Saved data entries

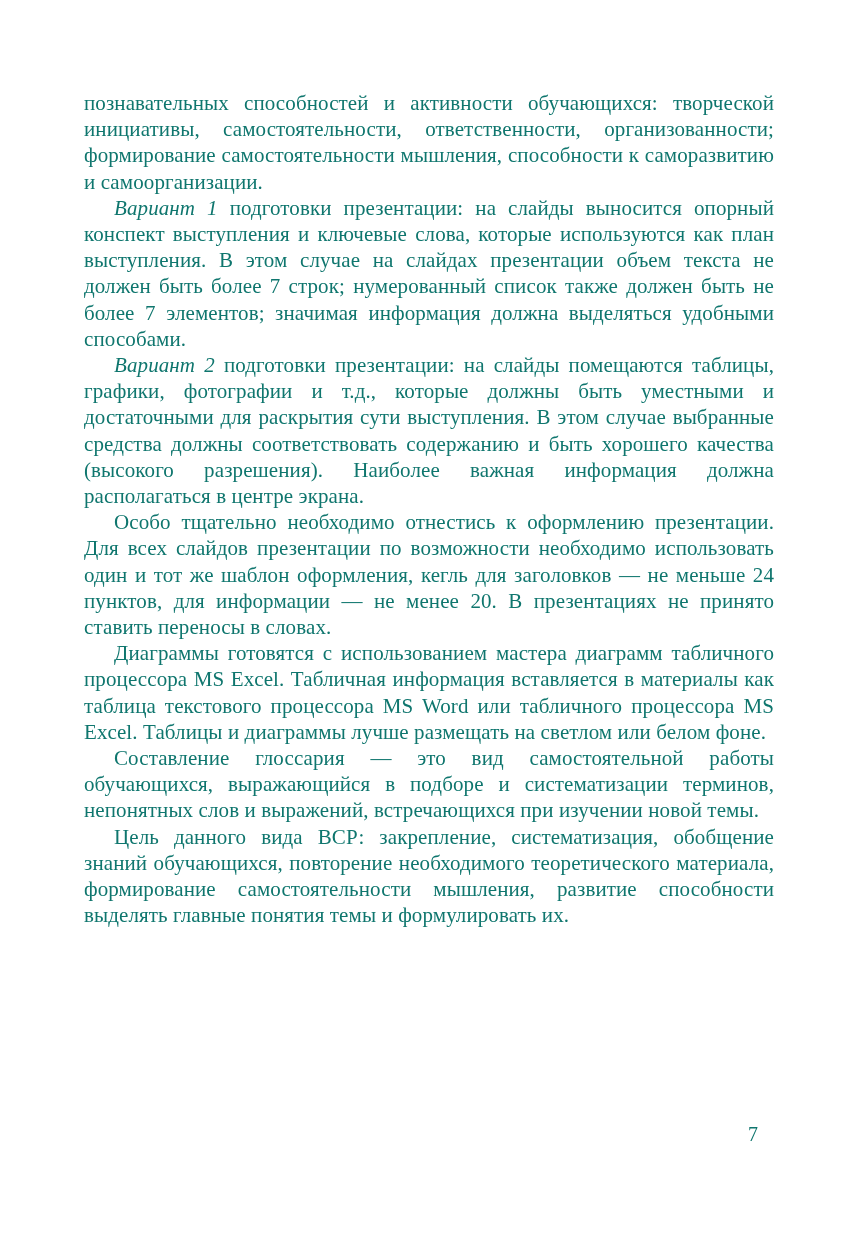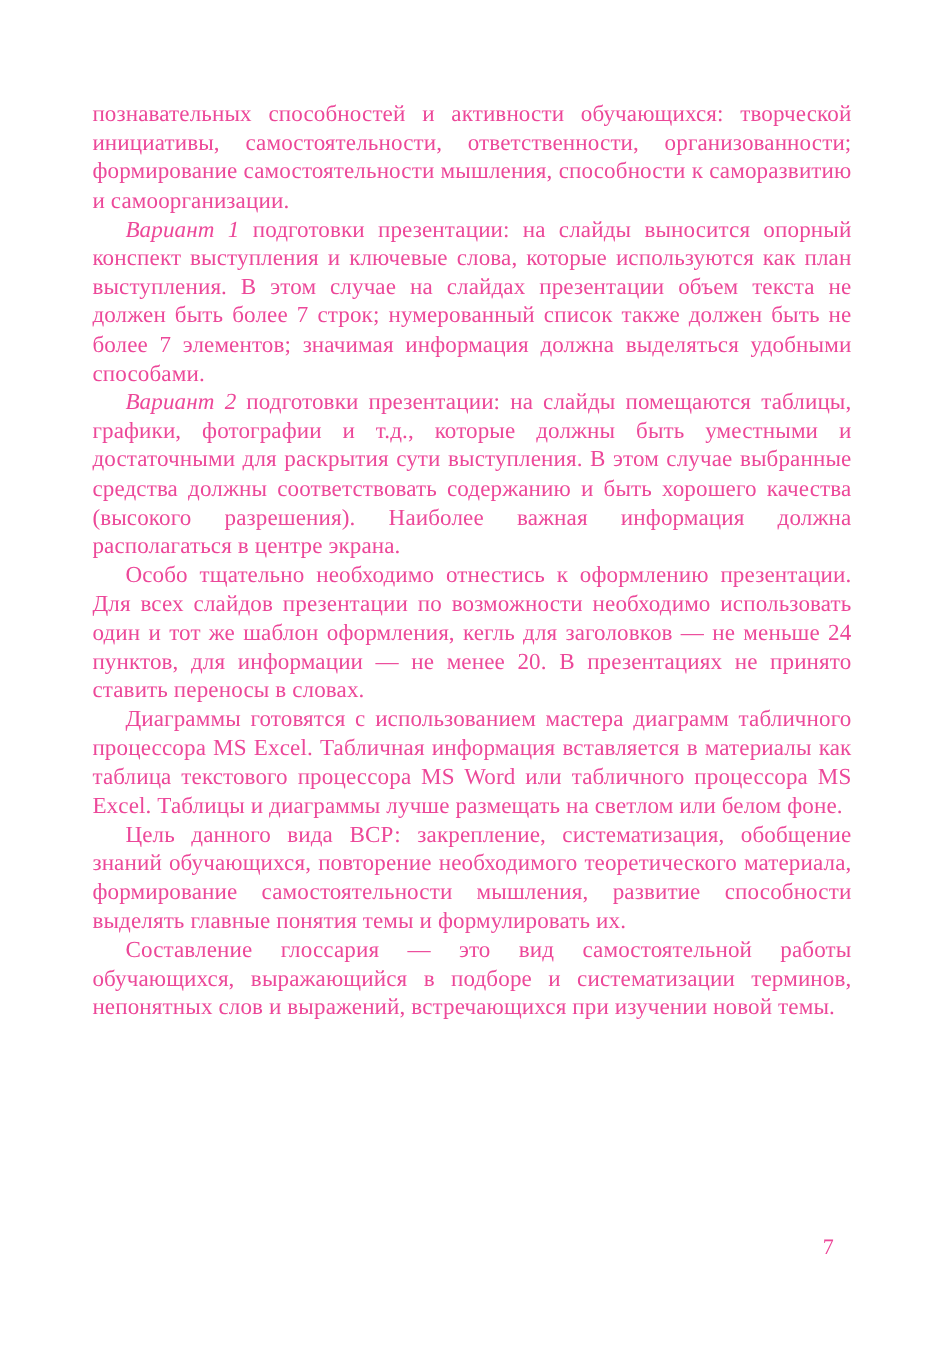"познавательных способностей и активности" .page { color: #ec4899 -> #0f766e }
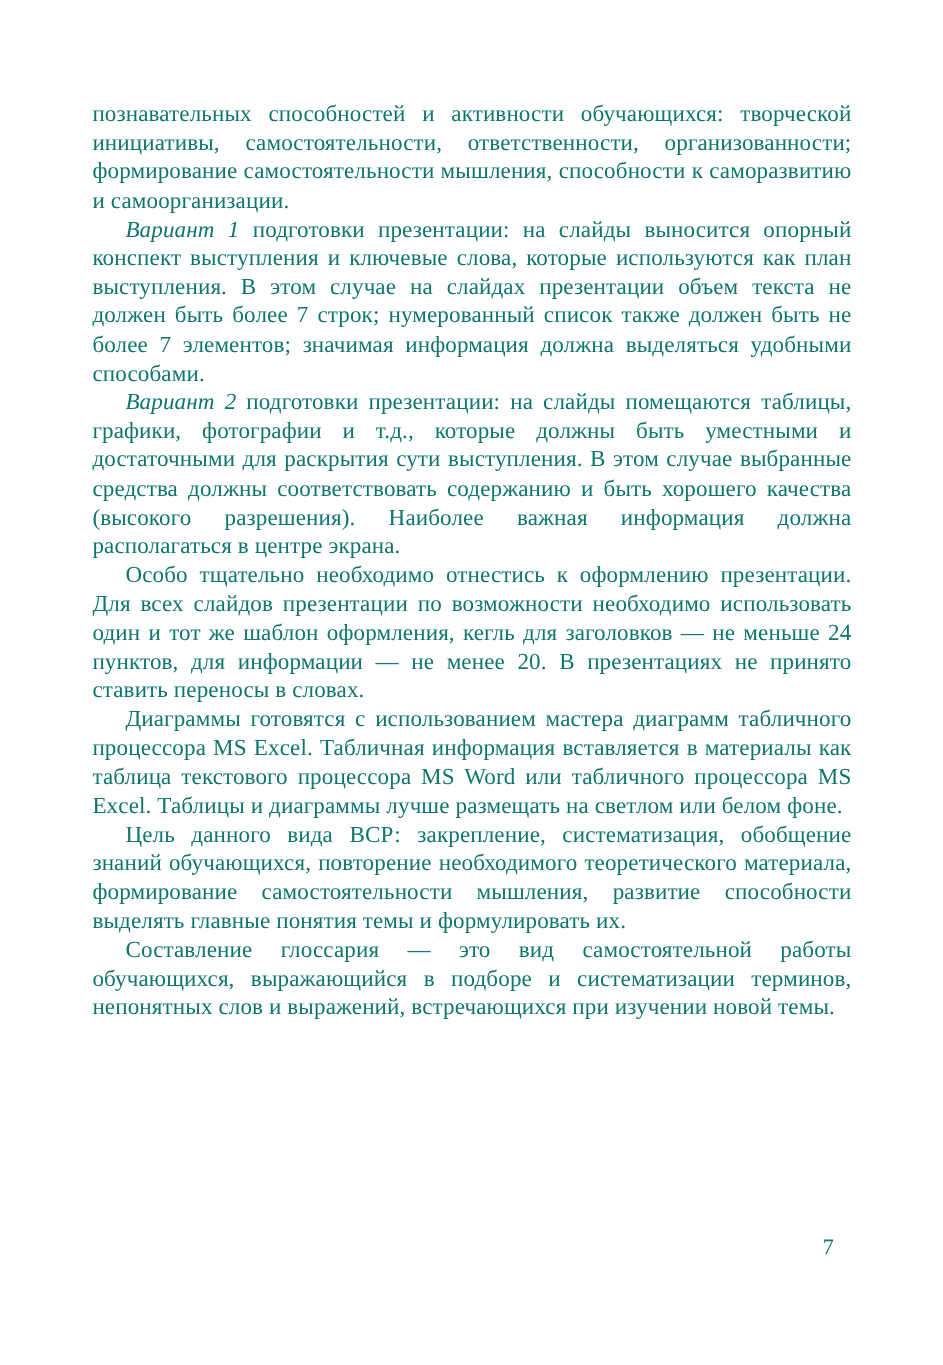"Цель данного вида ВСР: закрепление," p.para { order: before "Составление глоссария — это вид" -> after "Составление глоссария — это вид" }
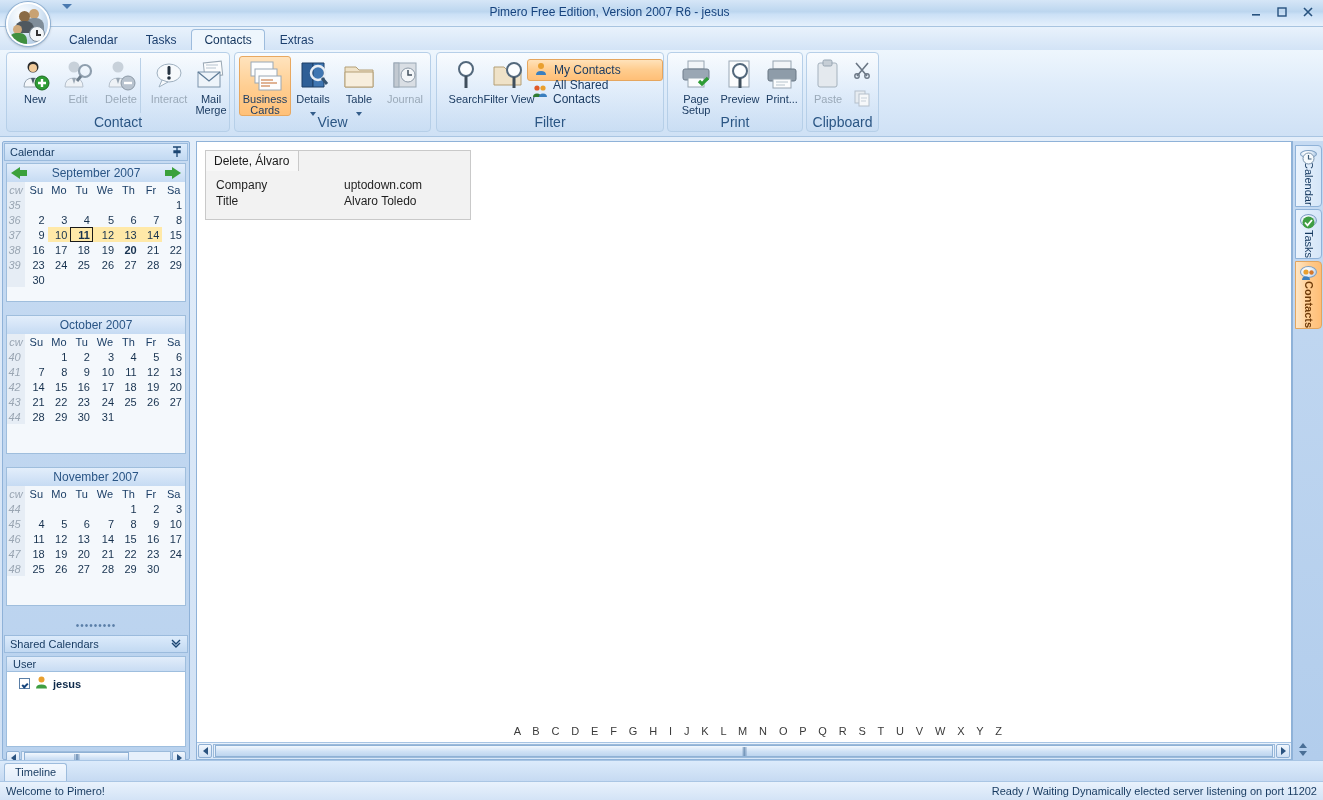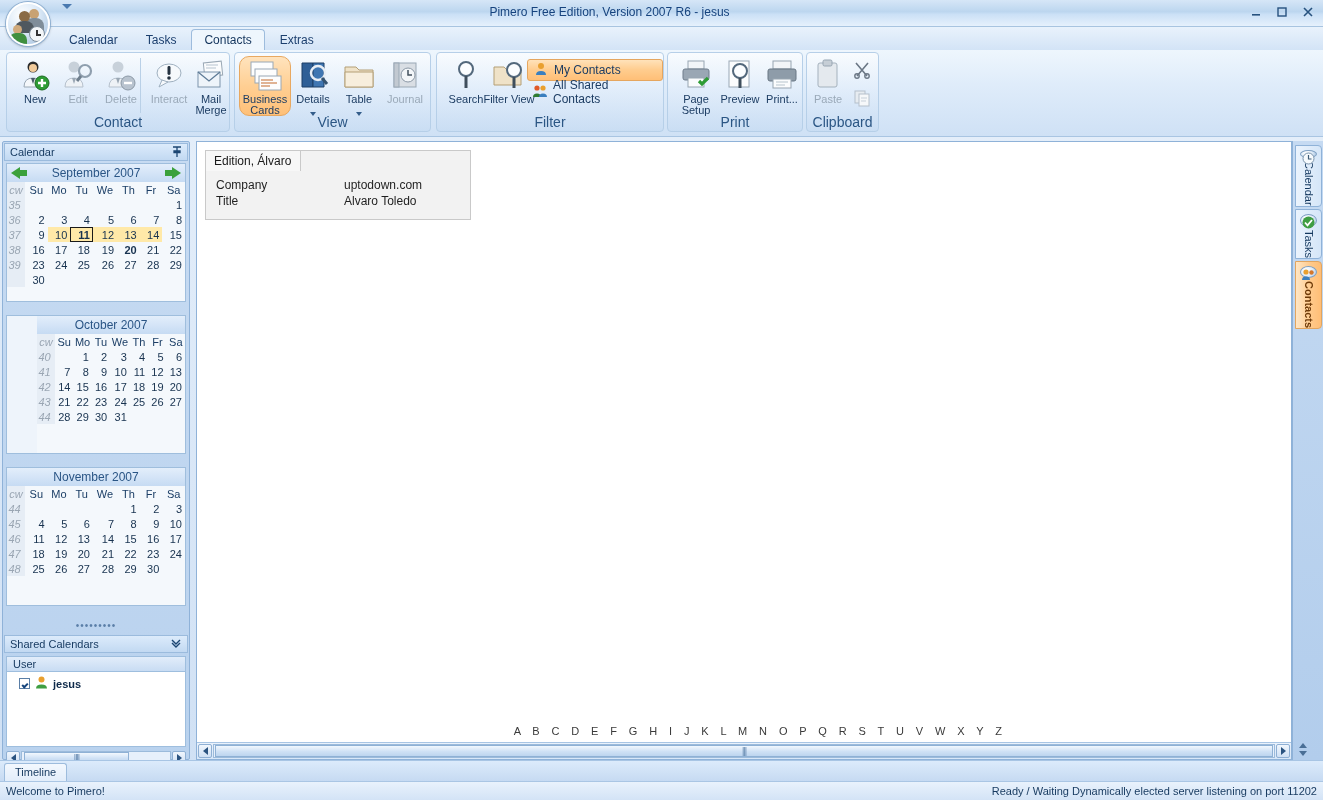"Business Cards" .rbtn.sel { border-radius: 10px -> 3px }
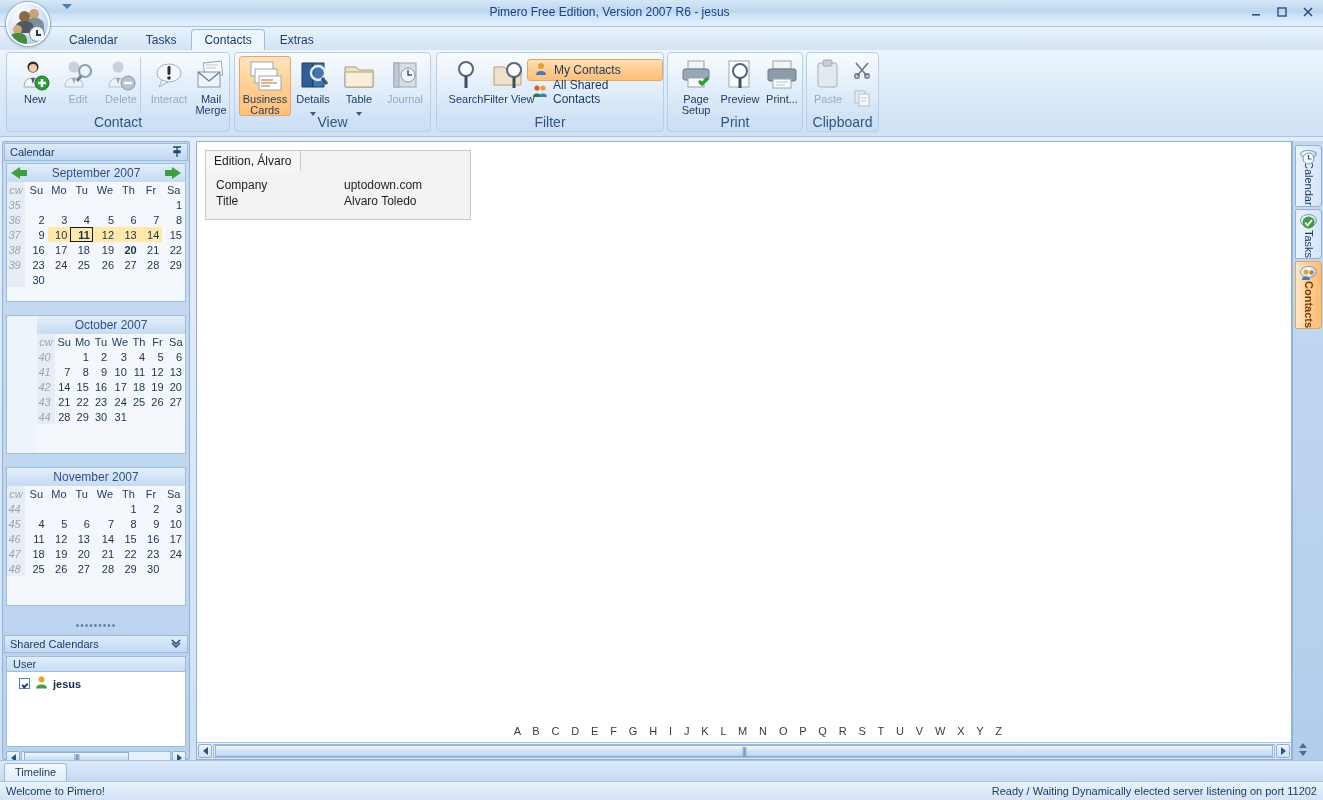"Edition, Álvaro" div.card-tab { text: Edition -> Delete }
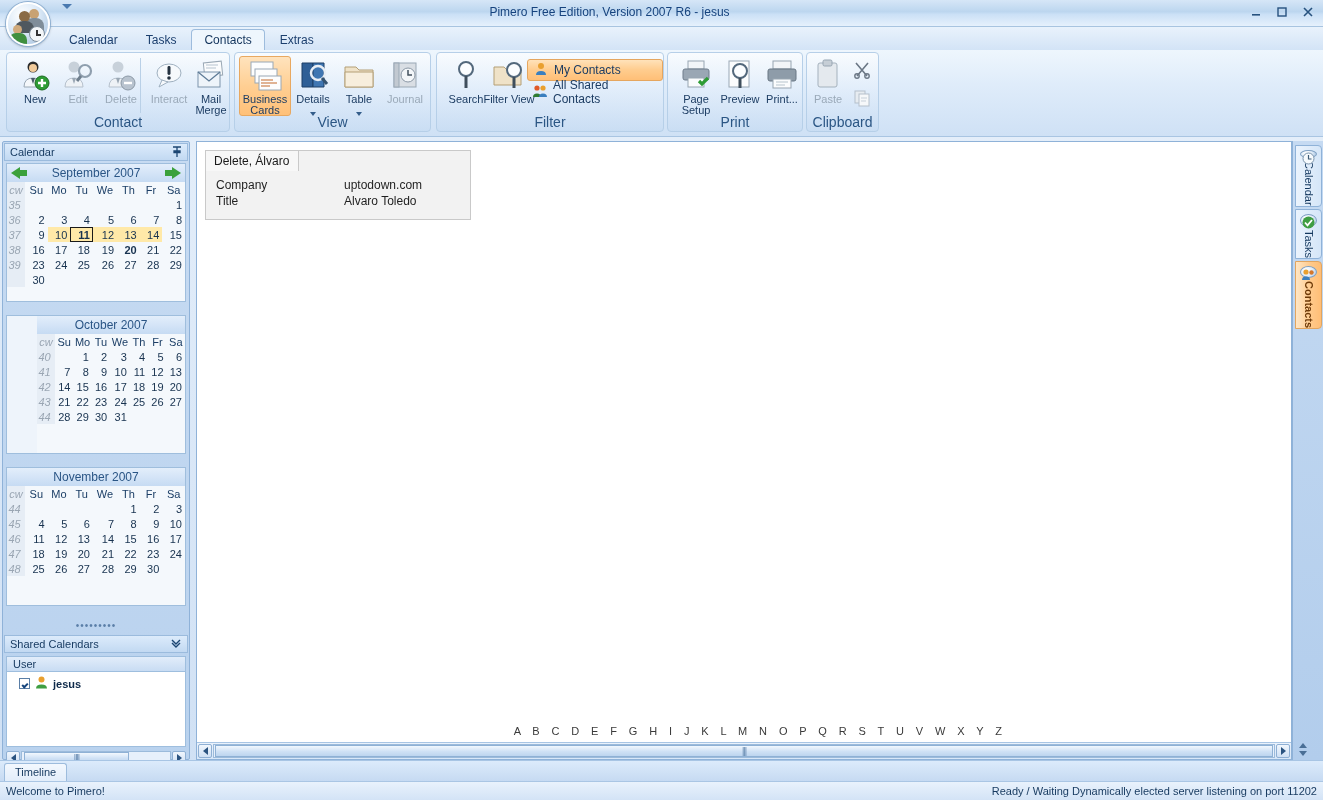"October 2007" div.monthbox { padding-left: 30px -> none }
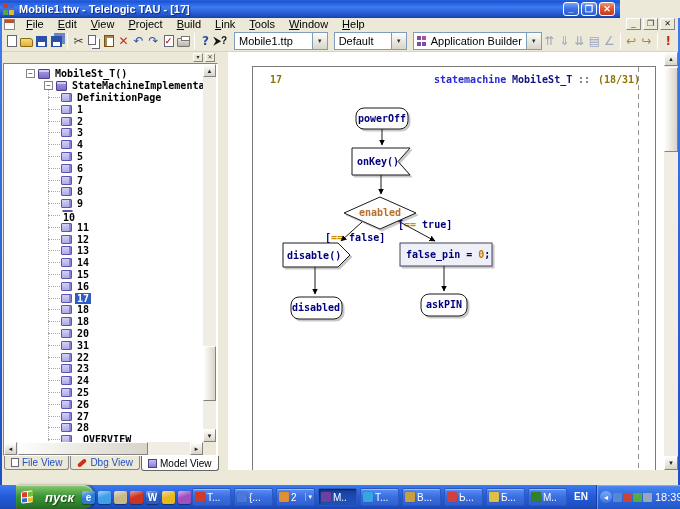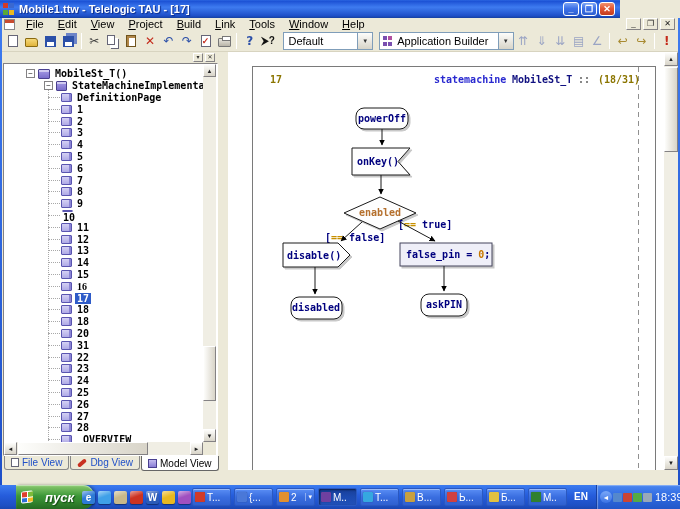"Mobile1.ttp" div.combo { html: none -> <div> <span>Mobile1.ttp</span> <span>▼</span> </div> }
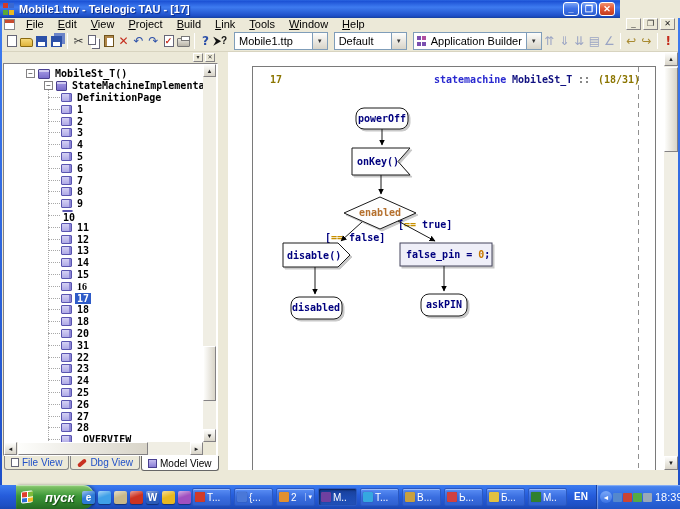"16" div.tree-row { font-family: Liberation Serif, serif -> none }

WHAT THE EXERCISE ASKS: The preceding entries are to be written out again exactly, with the pictures removed.

EXERCISE RESULT:
"познавательных способностей и активности" .page { color: #ec4899 -> #0f766e }
"Цель данного вида ВСР: закрепление," p.para { order: before "Составление глоссария — это вид" -> after "Составление глоссария — это вид" }
"Business Cards" .rbtn.sel { border-radius: 10px -> 3px }
"Edition, Álvaro" div.card-tab { text: Edition -> Delete }
"October 2007" div.monthbox { padding-left: 30px -> none }
"Mobile1.ttp" div.combo { html: none -> <div> <span>Mobile1.ttp</span> <span>▼</span> </div> }
"16" div.tree-row { font-family: Liberation Serif, serif -> none }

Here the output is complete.